▼

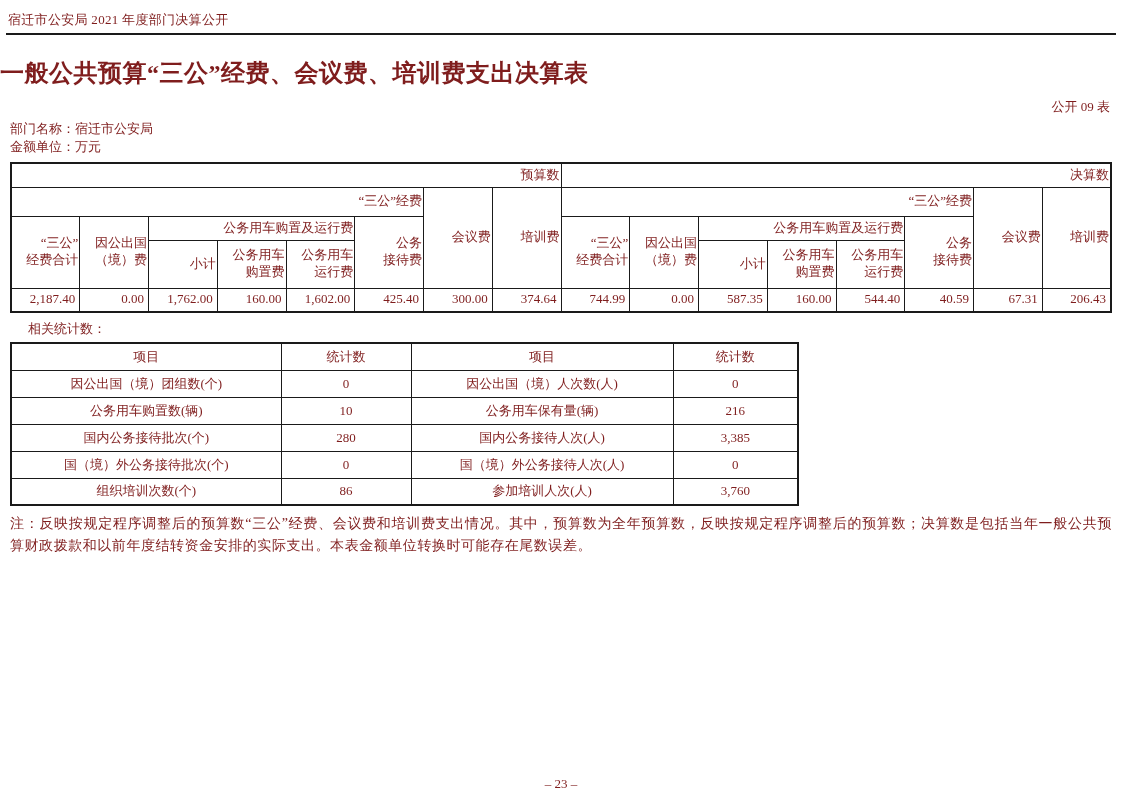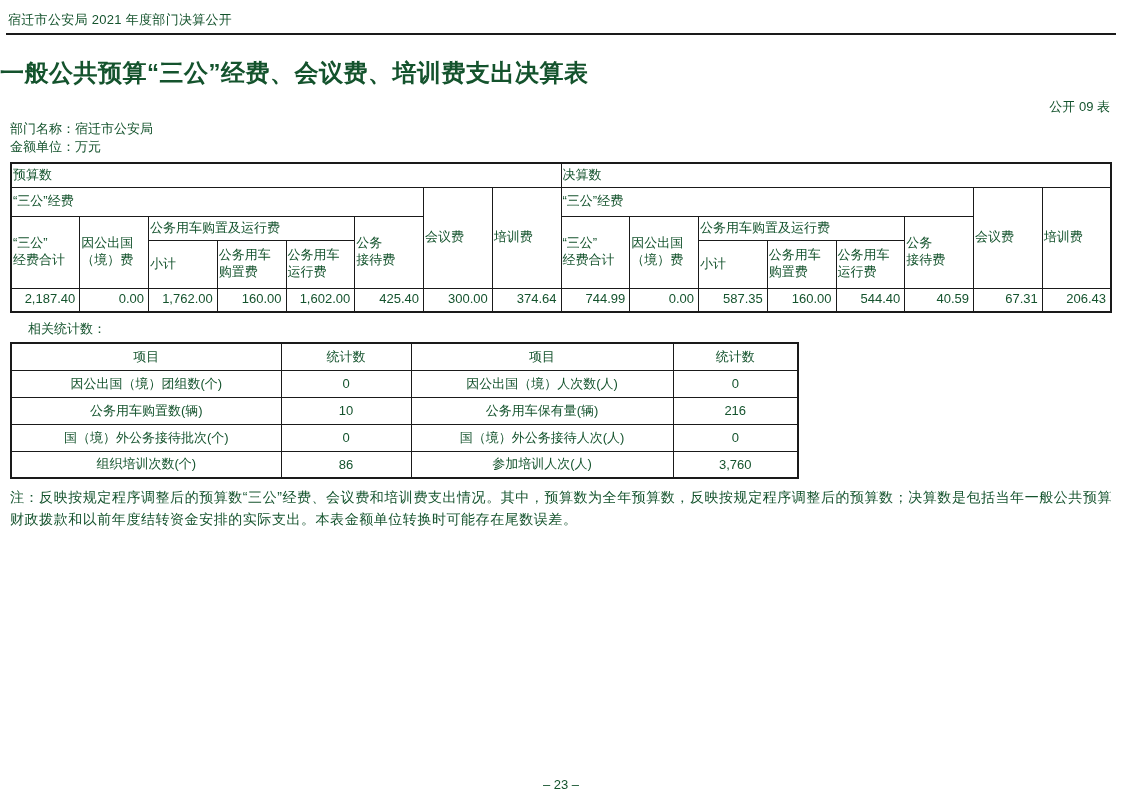--- a/index.html
+++ b/index.html
@@ -10,8 +10,8 @@
     height: 793px;
     margin: 0 auto;
     background: #ffffff;
-    font-family: Liberation Sans, sans-serif;
-    color: #14532d;
+    font-family: Liberation Serif, serif;
+    color: #7f1d1d;
     overflow: hidden;
   }
   .doc-header {

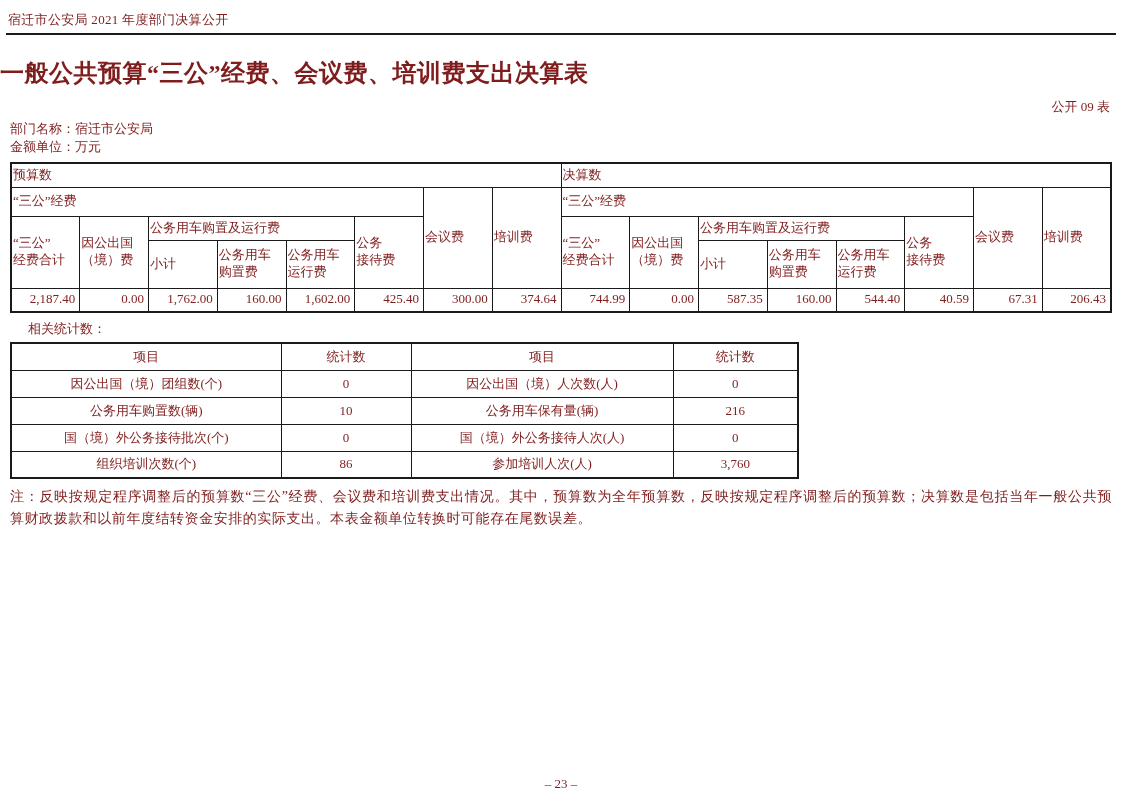--- a/index.html
+++ b/index.html
@@ -53,7 +53,7 @@
     border: 1px solid #1a1a1a;
     font-size: 13px;
     font-weight: 400;
-    text-align: left;
+    text-align: right;
     vertical-align: middle;
     line-height: 1.3;
     padding: 1px;

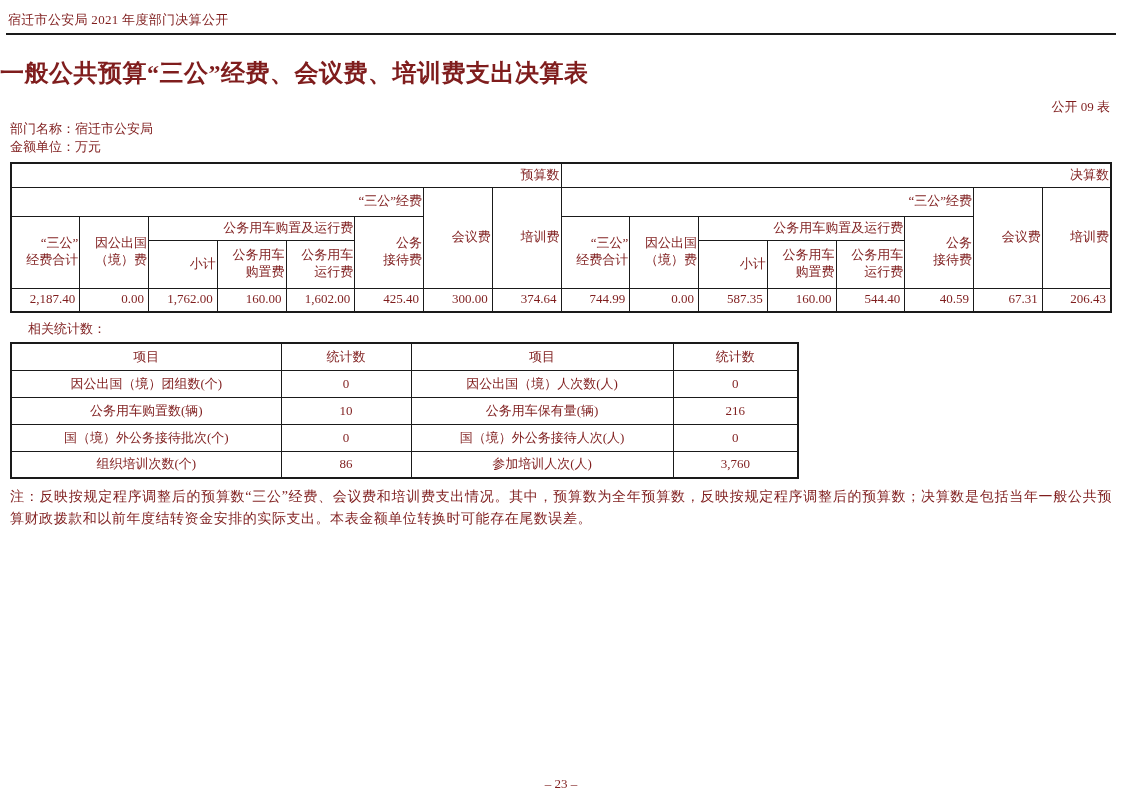--- a/index.html
+++ b/index.html
@@ -216,6 +216,12 @@
         <td>216</td>
       </tr>
       <tr>
+        <td>国内公务接待批次(个)</td>
+        <td>280</td>
+        <td>国内公务接待人次(人)</td>
+        <td>3,385</td>
+      </tr>
+      <tr>
         <td>国（境）外公务接待批次(个)</td>
         <td>0</td>
         <td>国（境）外公务接待人次(人)</td>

▲

Looking at the material above, work out how many lines have the word "font" in them. Answer with that number alone.

4